Chapter 7: Advanced Probability and Statistical Modeling
7.1 Probability Density Functions and Cumulative Distributions
Probability Density Functions (PDFs) and Cumulative Distribution Functions (CDFs) are fundamental in probability theory and statistics. They describe the likelihood of a continuous random variable taking specific values or falling within a certain range.
Probability Density Function (PDF)
A PDF describes the relative likelihood of a continuous random variable taking on a particular value.
Mathematically, for a continuous random variable X with PDF f(x):
P(a ≤ X ≤ b) = ∫[a,b] f(x) dx
Example: The normal (Gaussian) distribution with mean μ and standard deviation σ:
f(x) = (1 / (σ√2π)) * e^(-(x-μ)² / (2σ²))
Cumulative Distribution Function (CDF)
The CDF gives the probability that a random variable X is less than or equal to a given value x.
F(x) = P(X ≤ x) = ∫[-∞,x] f(t) dt
Relation Between PDF and CDF
- The PDF is the derivative of the CDF: f(x) = d/dx F(x)
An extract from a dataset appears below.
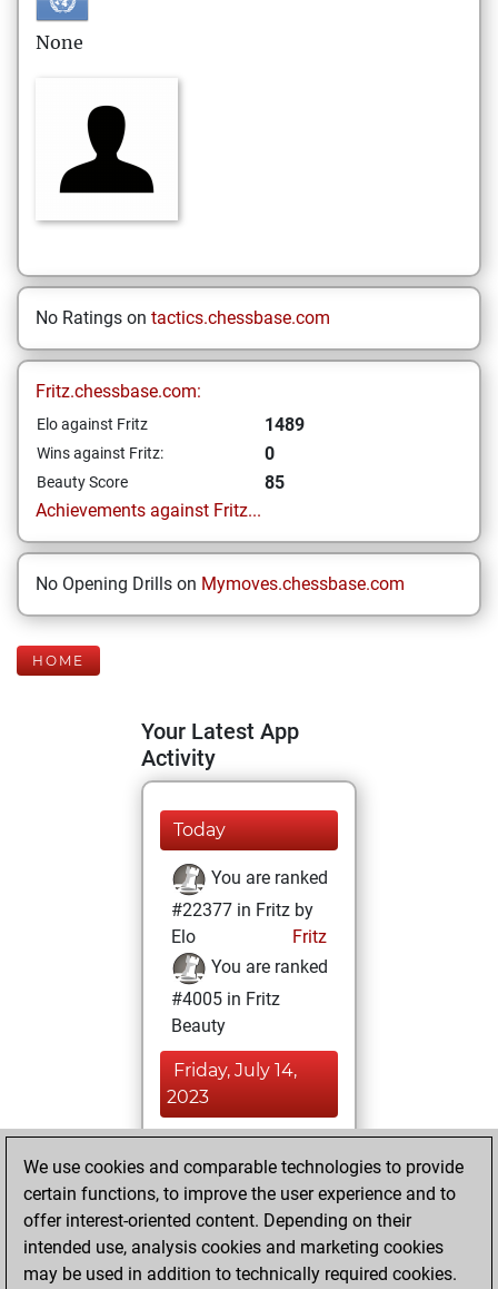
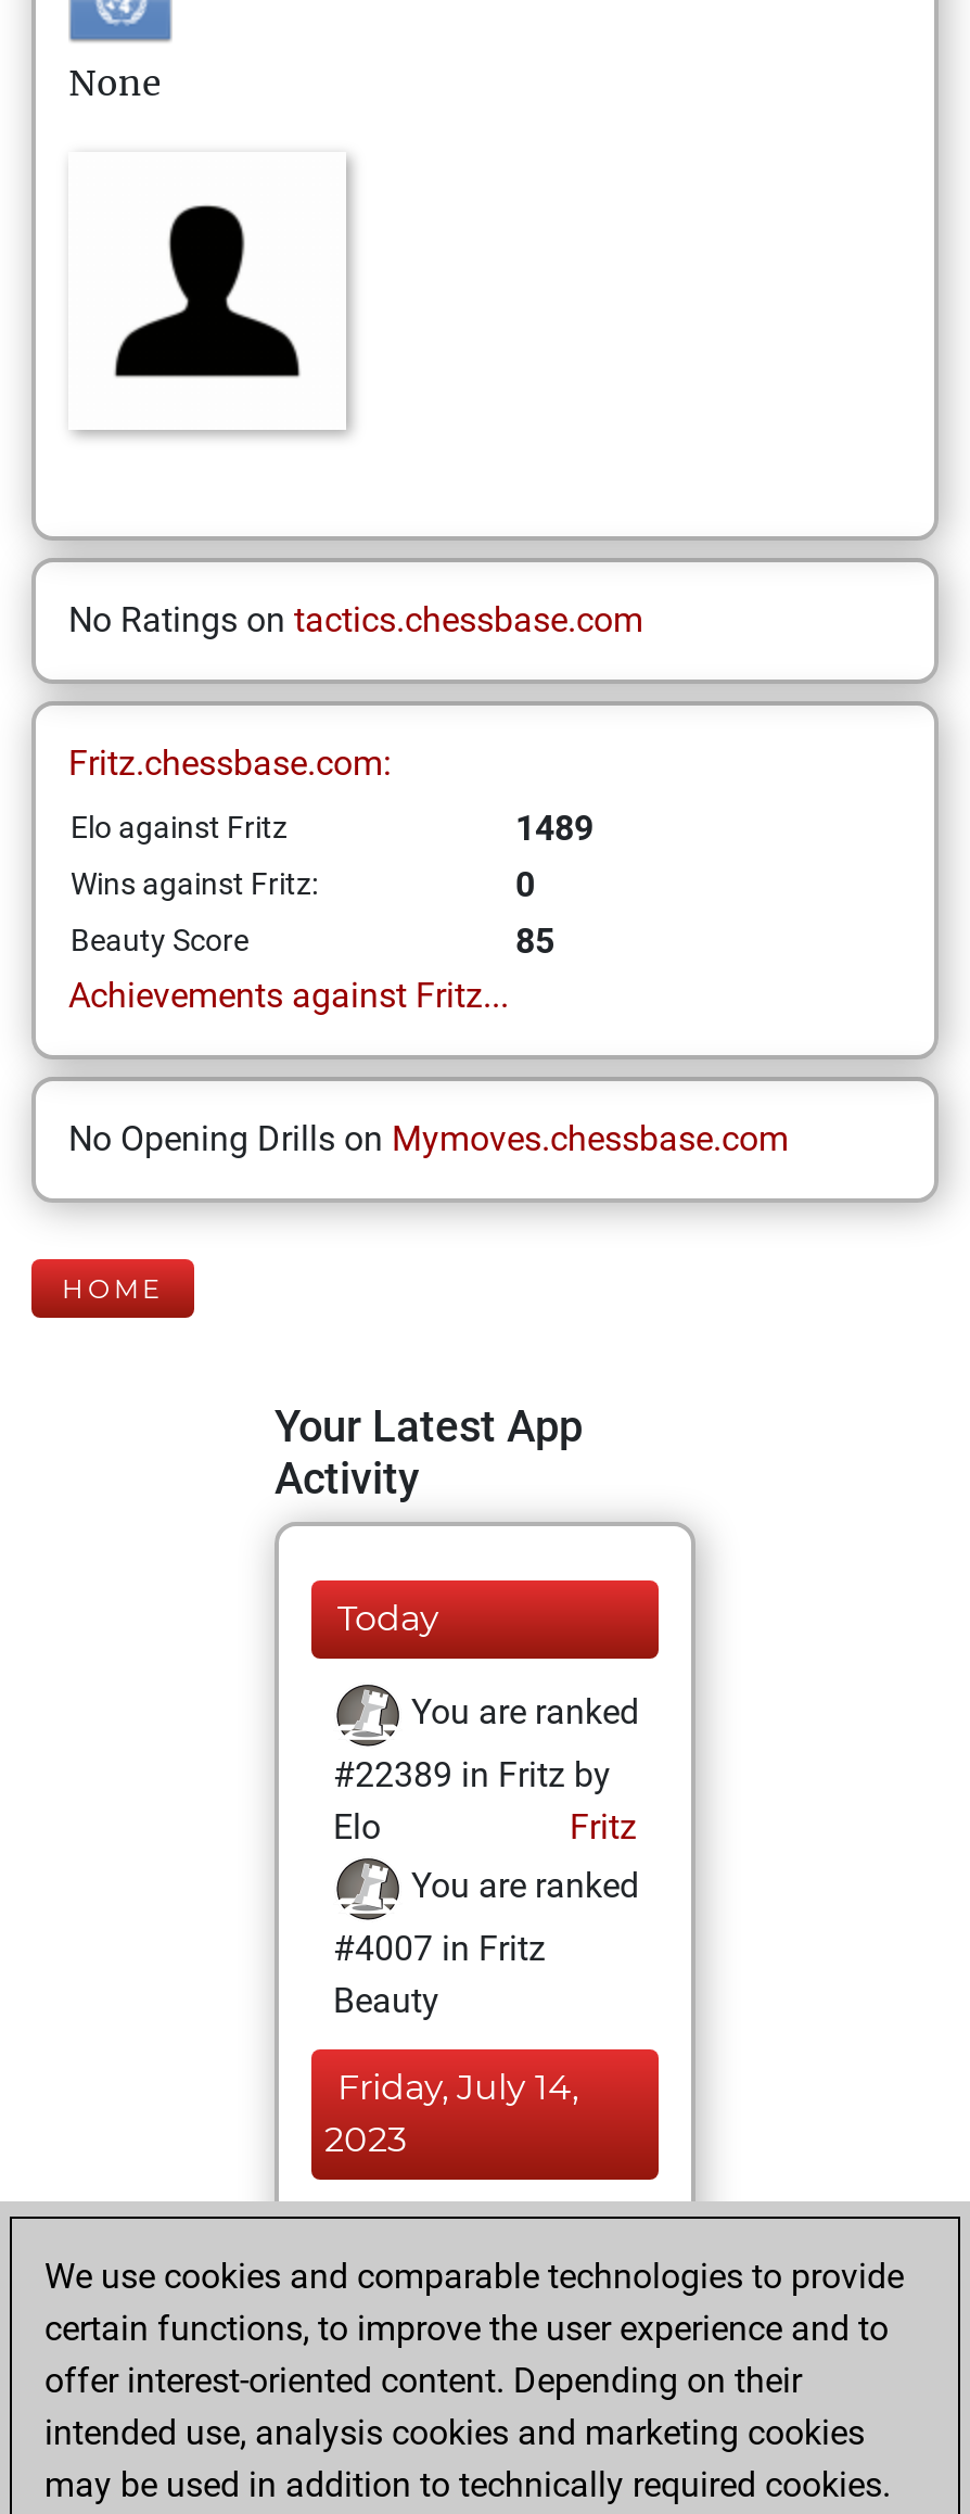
[171,899,313,921] #22377 in Fritz by -> [333,1754,611,1795] #22389 in Fritz by
[171,988,280,1010] #4005 in Fritz -> [333,1928,546,1969] #4007 in Fritz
- The CDF is the integral of the PDF: F(x) = ∫[-∞,x] f(t) dt
7.2 Markov Chains and Hidden Markov Models
Markov Chains
A Markov Chain is a stochastic process where the future state depends only on the present state.
Example: Weather Prediction with states (Sunny, Rainy, Cloudy) and transition matrix:
[0.7 0.2 0.1] [0.3 0.5 0.2] [0.4 0.4 0.2]
Hidden Markov Models (HMMs)
HMMs extend Markov Chains by incorporating hidden states that generate observable outputs.
- States: Hidden states S.
- Observations: Emitted outputs O.
- Transition probabilities: P(St∣St−1).
- Emission probabilities: P(Ot∣St).
Example: Speech Recognition
- Hidden states = Phonemes (speech sounds).
- Observations = Audio signals.
7.3 Bayesian Inference and Applications
Bayesian inference applies Bayes' theorem to update the probability of a hypothesis given new evidence.
P(H|E) = (P(E|H) P(H)) / P(E)
- P(H|E) = posterior probability (updated belief).
- P(E|H) = likelihood (evidence given the hypothesis).
- P(H) = prior probability (initial belief).
- P(E) = marginal likelihood (total probability of evidence).
Example: Medical Diagnosis
Suppose a test for a disease has:
- Sensitivity = 0.99.
- False positive rate = 0.05.
- Disease prevalence = 0.001.
If a patient tests positive:
P(Disease∣Positive) = (0.99 × 0.001) / ((0.99×0.001) + (0.05×0.999) )
7.4 Monte Carlo Simulations
Monte Carlo methods use randomness to approximate solutions to problems that may be deterministic in principle.
Steps in Monte Carlo Simulation
- Define the problem mathematically.
- Generate random samples.
- Evaluate the function for each sample.
- Estimate the expected value using averages.
Example: Estimating Pi
To estimate π, we use a unit circle inside a square:
- Generate N random points in [0,1] × [0,1].
- Count points inside the circle (x² + y² ≤ 1).
- Estimate: π ≈ 4 × (points inside circle / N).
Applications of Monte Carlo Methods
- Finance: Portfolio risk analysis.
- Physics: Particle simulations.
- Machine Learning: Bayesian deep learning.
Summary
- PDFs and CDFs describe probability distributions.
- Markov Chains and HMMs model sequential dependencies.
- Bayesian Inference updates probabilities using evidence.
- Monte Carlo Simulations approximate solutions using randomness.